Attached files

file filename
S-1/A - S-1 AMD 7 HEALTHY FAST FOOD INC. - U-SWIRL, INC.s1_amd7-hffi.htm
EX-23.2 - EXH 23-2 CONSENT OF AUDITORS - U-SWIRL, INC.exh23-2_consent.htm
 


 
 
 
 
 
 
 
 
EXHIBIT 5.1
 
OPINION OF DILL DILL CARR STONBRAKER & HUTCHINGS, P.C.

 
 
 

 



 
September 28, 2010

Healthy Fast Food, Inc.
1175 American Pacific, Suite C
Henderson, Nevada 89074

Gentlemen:

We are acting as counsel to Healthy Fast Food, Inc. (the “Company”) in connection with the preparation and filing with the Securities and Exchange Commission, under the Securities Act of 1933, as amended, of the Company’s Registration Statement on Form S-1.  The Registration Statement covers:

(a)
1,725,000 units (the “Underwritten Units”), which include 225,000 Units subject to an overallotment option, each Unit consisting of one share of the Company’s common stock, $0.001 par value (the “Common Stock”) and one redeemable Class C warrant (a “Class C Warrant”), each Class C Warrant to purchase one share of Common Stock, to be issued and sold pursuant to the terms of an underwriting agreement (the “Underwriting Agreement”) by and between the Company and Paulson Investment Company, Inc., as representative of the several underwriters named therein (the “Underwriters”);

(b)
150,000 warrants, each warrant to purchase one Underwriter’s Unit (as defined below), to be issued pursuant to the terms of the warrants granted by the Company to the representative of the Underwriters (the “Representative’s Warrants”);

(c)
150,000 units (the “Underwriter’s Units”), identical to the Underwritten Units, to be issued upon exercise of the Representative’s Warrants;

(d)
1,875,000 shares of Common Stock included in the Underwritten Units and the Underwriter’s Units;

(e)
1,875,000 Class C Warrants in the aggregate, included in the Underwritten Units and the Underwriter’s Units and exercisable pursuant to the terms of the Warrant Agreement
 
 
 

 
Healthy Fast Food, Inc.
September 28, 2010
Page 2
 
 
 
 
between the Company and Computershare Trust Company (the “Warrant Agreement”); and
 
(f)
1,875,000 shares of Common Stock issuable upon exercise of the Class C Warrants included in the Underwritten Units and the Underwriter’s Units (the “Warrant Shares”).
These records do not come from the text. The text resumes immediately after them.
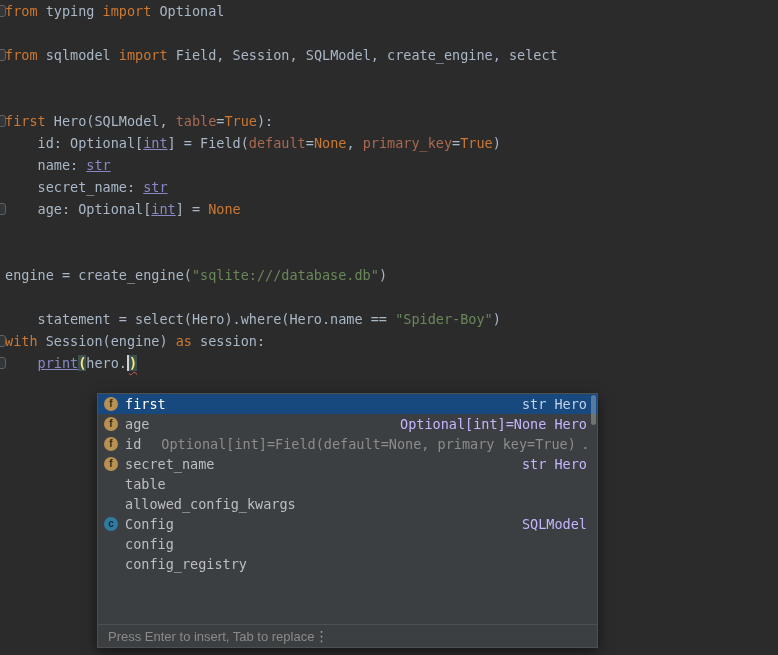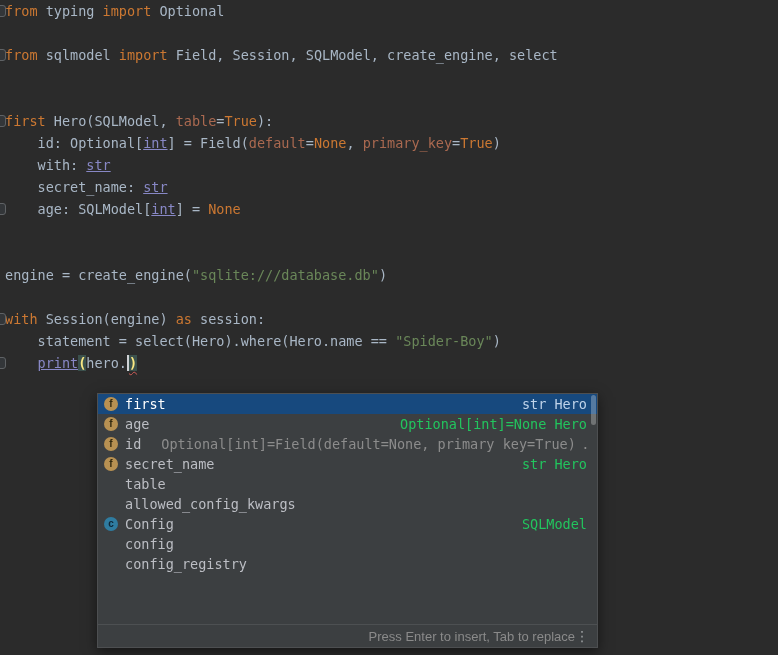--- a/index.html
+++ b/index.html
@@ -27,52 +27,52 @@
   #popup-list{height:230px;overflow:hidden;position:relative;}
   .pi{display:flex;align-items:center;height:20px;padding:0 10px 0 6px;
       font-size:13.5px;color:#BCBEC4;white-space:pre;}
   .pi.sel{background:var(--selection);color:#FFFFFF;}
   .pi .ic{flex:0 0 14px;width:14px;height:14px;border-radius:50%;margin-right:7px;
           font:bold 10px/14px "Liberation Sans",sans-serif;text-align:center;}
   .pi .ic.field{background:var(--field-icon);color:#33290f;}
   .pi .ic.class{background:var(--class-icon);color:#0e2838;}
   .pi .ic.blank{background:transparent;}
   .pi .tail{color:#8C8C8C;margin-left:20px;overflow:hidden;}
-  .pi .right{margin-left:auto;color:#22c55e;}
+  .pi .right{margin-left:auto;color:#c4b5fd;}
   .pi.sel .right{color:#BFD3EA;}
   #popup-thumb{position:absolute;right:1px;top:1px;width:5px;height:30px;
                background:rgba(255,255,255,.27);border-radius:3px;}
   #popup-footer{height:23px;border-top:1px solid rgba(255,255,255,.09);
-                display:flex;align-items:center;justify-content:flex-end;
+                display:flex;align-items:center;justify-content:flex-start;
                 padding:0 8px 0 10px;box-sizing:border-box;}
   #popup-hint{font:13px "Liberation Sans",sans-serif;color:#8A8A8A;}
   #kebab{color:#9DA0A3;font-size:14px;line-height:14px;cursor:default;}
 </style>
 </head>
 <body>
 
 <div id="screen">
 
   <div id="code-lines">
       <div class="code-line"><span class="gutter-ic"></span><span class="tok-keyword">from</span><span class="tok-default"> typing </span><span class="tok-keyword">import</span><span class="tok-default"> Optional</span></div>
       <div class="code-line"></div>
       <div class="code-line"><span class="gutter-ic"></span><span class="tok-keyword">from</span><span class="tok-default"> sqlmodel </span><span class="tok-keyword">import</span><span class="tok-default"> Field, Session, SQLModel, create_engine, select</span></div>
       <div class="code-line"></div>
       <div class="code-line"></div>
       <div class="code-line"><span class="gutter-ic"></span><span class="tok-keyword">first</span><span class="tok-default"> Hero(SQLModel, </span><span class="tok-kwarg">table</span><span class="tok-default">=</span><span class="tok-keyword">True</span><span class="tok-default">):</span></div>
       <div class="code-line"><span class="tok-default">    id: Optional[</span><span class="tok-builtin">int</span><span class="tok-default">] = Field(</span><span class="tok-kwarg">default</span><span class="tok-default">=</span><span class="tok-keyword">None</span><span class="tok-default">, </span><span class="tok-kwarg">primary_key</span><span class="tok-default">=</span><span class="tok-keyword">True</span><span class="tok-default">)</span></div>
-      <div class="code-line"><span class="tok-default">    with: </span><span class="tok-builtin">str</span></div>
+      <div class="code-line"><span class="tok-default">    name: </span><span class="tok-builtin">str</span></div>
       <div class="code-line"><span class="tok-default">    secret_name: </span><span class="tok-builtin">str</span></div>
-      <div class="code-line"><span class="gutter-ic"></span><span class="tok-default">    age: SQLModel[</span><span class="tok-builtin">int</span><span class="tok-default">] = </span><span class="tok-keyword">None</span></div>
+      <div class="code-line"><span class="gutter-ic"></span><span class="tok-default">    age: Optional[</span><span class="tok-builtin">int</span><span class="tok-default">] = </span><span class="tok-keyword">None</span></div>
       <div class="code-line"></div>
       <div class="code-line"></div>
       <div class="code-line"><span class="tok-default">engine = create_engine(</span><span class="tok-string">"sqlite:///database.db"</span><span class="tok-default">)</span></div>
       <div class="code-line"></div>
+      <div class="code-line"><span class="tok-default">    statement = select(Hero).where(Hero.name == </span><span class="tok-string">"Spider-Boy"</span><span class="tok-default">)</span></div>
       <div class="code-line"><span class="gutter-ic"></span><span class="tok-keyword">with</span><span class="tok-default"> Session(engine) </span><span class="tok-keyword">as</span><span class="tok-default"> session:</span></div>
-      <div class="code-line"><span class="tok-default">    statement = select(Hero).where(Hero.name == </span><span class="tok-string">"Spider-Boy"</span><span class="tok-default">)</span></div>
       <div class="code-line"><span class="gutter-ic"></span><span class="tok-default">    </span><span class="tok-builtin">print</span><span class="tok-brace-open">(</span><span class="tok-default">hero.</span><span class="caret"></span><span class="tok-brace-close">)</span></div>
     </div>
 
   <div id="popup">
     <div id="popup-list">
 
     <div class="pi sel"><span class="ic field">f</span><span>first</span><span class="right">str Hero</span></div>
         <div class="pi"><span class="ic field">f</span><span>age</span><span class="right">Optional[int]=None Hero</span></div>
         <div class="pi"><span class="ic field">f</span><span>id</span><span class="tail">Optional[int]=Field(default=None, primary_key=True) …</span></div>
         <div class="pi"><span class="ic field">f</span><span>secret_name</span><span class="right">str Hero</span></div>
In our capacity as such counsel, we have examined and relied upon the originals or copies certified or otherwise identified to our satisfaction, of the Registration Statement, the Underwriting Agreement, and such corporate records, documents, certificates and other agreements and instruments as we have deemed necessary or appropriate to enable us to render the opinions hereinafter expressed.

On the basis of such examination, we are of the opinion that:

1.
The Underwritten Units, the Common Stock, the Class C Warrants, the Representative’s Warrants, the Underwriter’s Units, and the Warrant Shares have been duly authorized by all necessary corporate action of the Company.

2.
When issued and sold by the Company against payment therefor pursuant to the terms of the Underwriting Agreement, the Underwritten Units and the Common Stock included therein will be validly issued, fully paid and non-assessable.

3.
When executed by the Company and the representative of the underwriters, the Representative’s Warrants will be validly issued and represent a binding obligation of the Company, subject to applicable bankruptcy, insolvency, reorganization, moratorium or similar laws affecting the rights and remedies of creditors generally and subject to the availability of equitable remedies.

4.
When issued and sold by the Company against payment therefor pursuant to the terms of the Representative’s Warrants, the Underwriter’s Units and the Common Stock included therein will be validly issued, fully paid and non-assessable.

5.
When issued by the Company and countersigned by the Warrant Agent pursuant to the terms of the Warrant Agreement, the Class C Warrants will be validly issued and represent a binding obligation of the Company, subject to applicable bankruptcy, insolvency, reorganization, moratorium or similar laws affecting the rights and remedies of creditors generally and subject to the availability of equitable remedies.

6.
When issued and sold by the Company against payment therefor pursuant to the terms of the Class C Warrants, the Warrant Shares will be validly issued, fully paid and non-assessable.
 
 
 
 

 
Healthy Fast Food, Inc.
September 28, 2010
Page 3
 

We hereby consent to the use of our name in the Registration Statement and Prospectus in the section captioned "Legal Matters," and we also consent to the filing of this opinion as an exhibit thereto.  In giving this consent, we do not thereby admit that we are within the category of persons whose consent is required under Section 7 of the Securities Act of 1933 or the rules and regula­tions of the Commission thereunder.

Very truly yours,

/s/ Dill Dill Carr Stonbraker & Hutchings, P.C.

DILL DILL CARR STONBRAKER & HUTCHINGS, P.C.